--- Excerpted records Enclosed Below ---
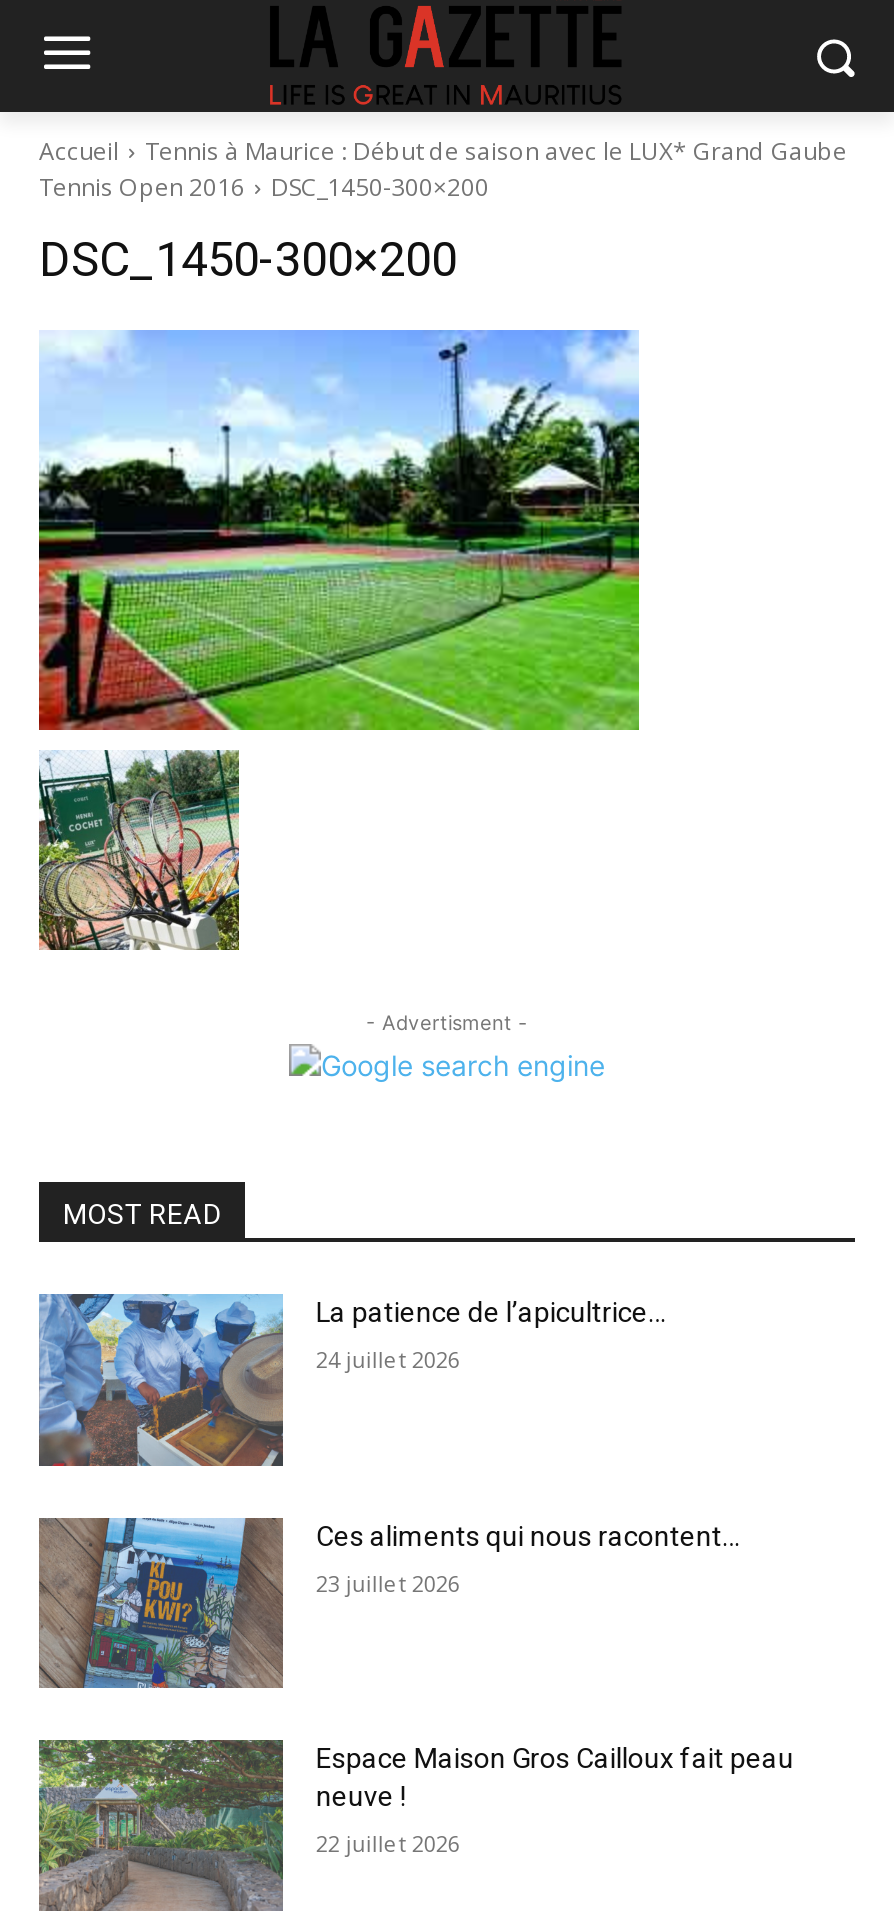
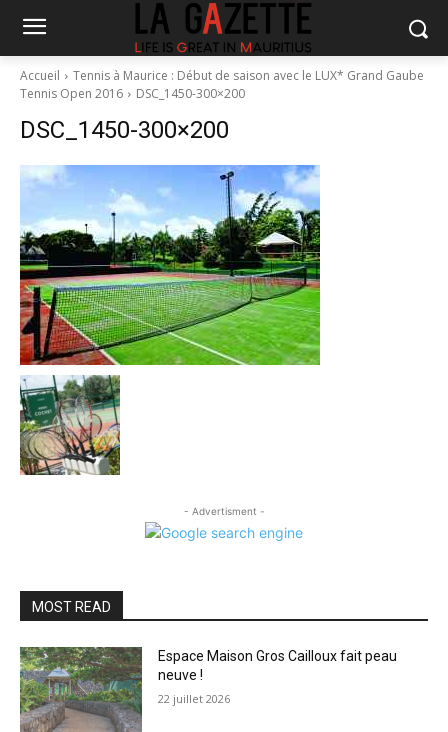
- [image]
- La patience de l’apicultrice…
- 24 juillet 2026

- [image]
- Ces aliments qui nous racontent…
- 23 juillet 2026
--- End of Enclosed Excerpted records ---
§ **The problem**:
Please repeat the data above exactly as it appears, pictures excluded.

§ **Answer box**:
- [image]
- La patience de l’apicultrice…
- 24 juillet 2026

- [image]
- Ces aliments qui nous racontent…
- 23 juillet 2026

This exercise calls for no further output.